Heterocycles bearing quaternary carbon stereocenters are found in a wide range of biologically active natural compounds and pharmaceuticals.¹ In particular, alkaloids containing N-fused pyrrolidines with quaternary carbons have been observed to exhibit a wide range of biological properties (Fig. 1), such as anti-tumoral and anti-inflammatory activities, as well as the ability to potently reverse the multidrug resistance of cancers.² Given the pronounced bioactivities of marketed drugs comprising the pyrrolidine scaffold,³ over the past three decades or so, many synthetic methods have been developed to access pyrrolidines.⁴ However, few reports have been published on the synthesis of N-fused pyrrolidine bearing quaternary carbons.⁵ One of the reasons that renders the construction of quaternary carbons a challenging task in organic synthesis is their congested nature.⁶ Considering the specific bioactivities of quaternary carbon centers in heterocycles, there is clearly an unmet need for convenient and efficient methods for the synthesis of quaternary carbon-containing pyrrolidines.

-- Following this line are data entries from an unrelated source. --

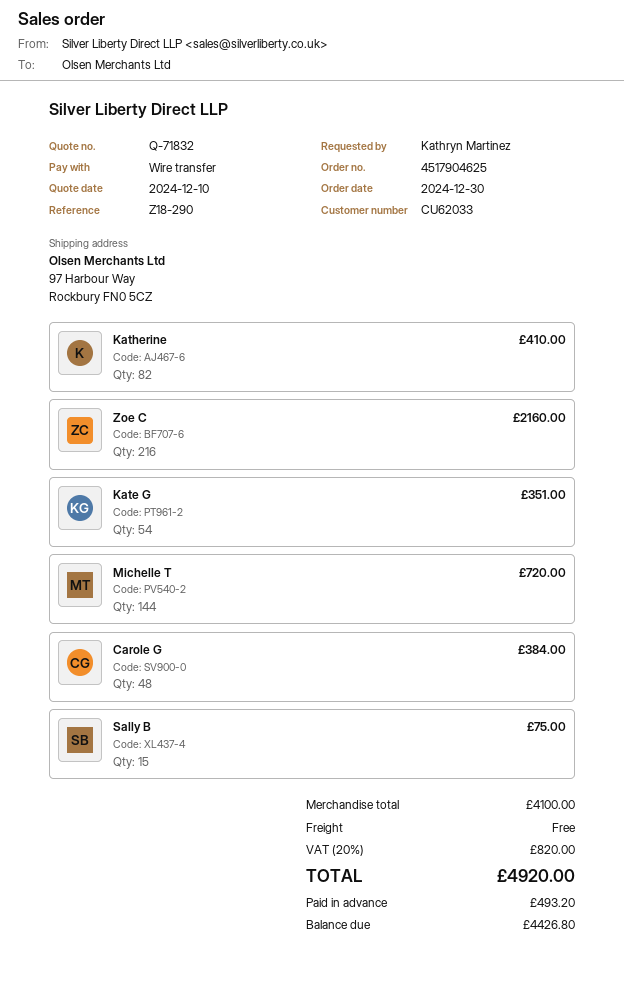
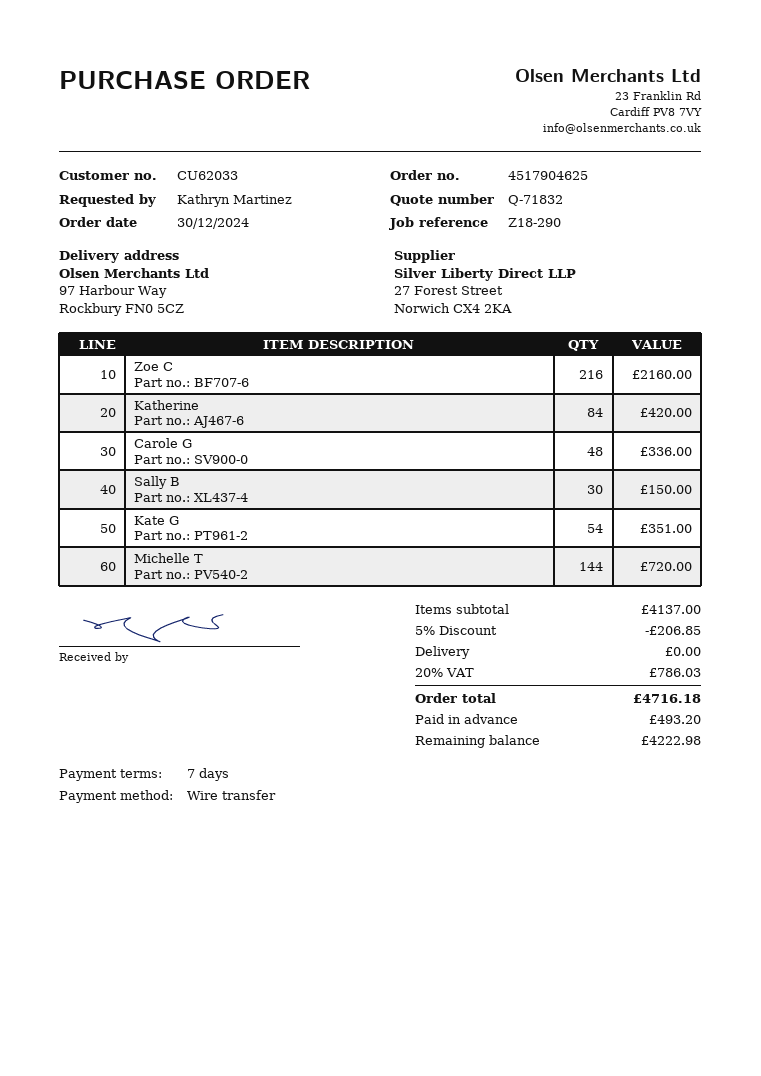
Katherine: 82 for 410.00 -> 84 for 420.00
Carole G: 48 for 384.00 -> 48 for 336.00
Sally B: 15 for 75.00 -> 30 for 150.00
subtotal: 4100.00 -> 4137.00
discount: none -> 5% = 206.85
tax: 20% = 820.00 -> 20% = 786.03
total: 4920.00 -> 4716.18
balance: 4426.80 -> 4222.98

Fig. 1 Representative alkaloids containing N-fused pyrrolidines bearing quaternary carbons.

Transition metal-catalyzed dipolar cycloadditions have proven to be efficient and practical approaches to the synthesis of valuable cyclic compounds.⁷ In particular, the recently developed approach whereby sulfamate-fused imines are used in cycloaddition reactions appears to be an extremely promising strategy for the synthesis of N-fused heterocycles. The sulfamate moiety is an important structural motif in pharmacology due to its potent bioactivities, such as anticancer, antibiotic, and antiviral properties; moreover, this moiety serves as a reactive intermediate that can be readily converted to other useful heterocycles.⁸ Accordingly, significant efforts have been devoted to developing cycloadditions of sulfamate-derived aldimines coupled with various types of dipoles, affording sulfamate-functionalized heterocycles characterized by diverse ring sizes.⁹ For the preparation of sulfamate-fused pyrrolidines, the Pd-catalyzed [3 + 2] cycloaddition between vinylcyclopropanes and sulfamate-derived aldimines has been developed, which demonstrated high efficiency under mild reaction conditions (Scheme 1a).¹⁰ An asymmetric strategy based on the organocatalytic Mannich/Aza-Michael cascade reaction using cis δ-formyl α,β-unsaturated ketones with sulfamate-derived aldimines has also been reported (Scheme 1b).¹¹ In stark contrast to the cycloadditions of sulfamate-derived aldimines, only recently have a few examples of catalytic cycloadditions of sulfamate-derived ketimines generating quaternary carbons in nitrogen-containing heterocycles been reported, and they involved a limited number of ketimines, such as cyclic N-sulfonyl trifluoromethylated ketimines¹² and styryl-substituted ketimines.¹³ The variety of examples of such reactions possibly descends from the inherent lability and inactivity of ketimine derivatives.¹⁴ In the present study, we established a Pd-catalyzed [3 + 2] cycloaddition affording sulfamate-fused pyrrolidines bearing a quaternary carbon, starting from commercially available trimethylenemethane (TMM) and sulfamate-derived ketimines serving as prochiral sp²-carbons (Scheme 1c).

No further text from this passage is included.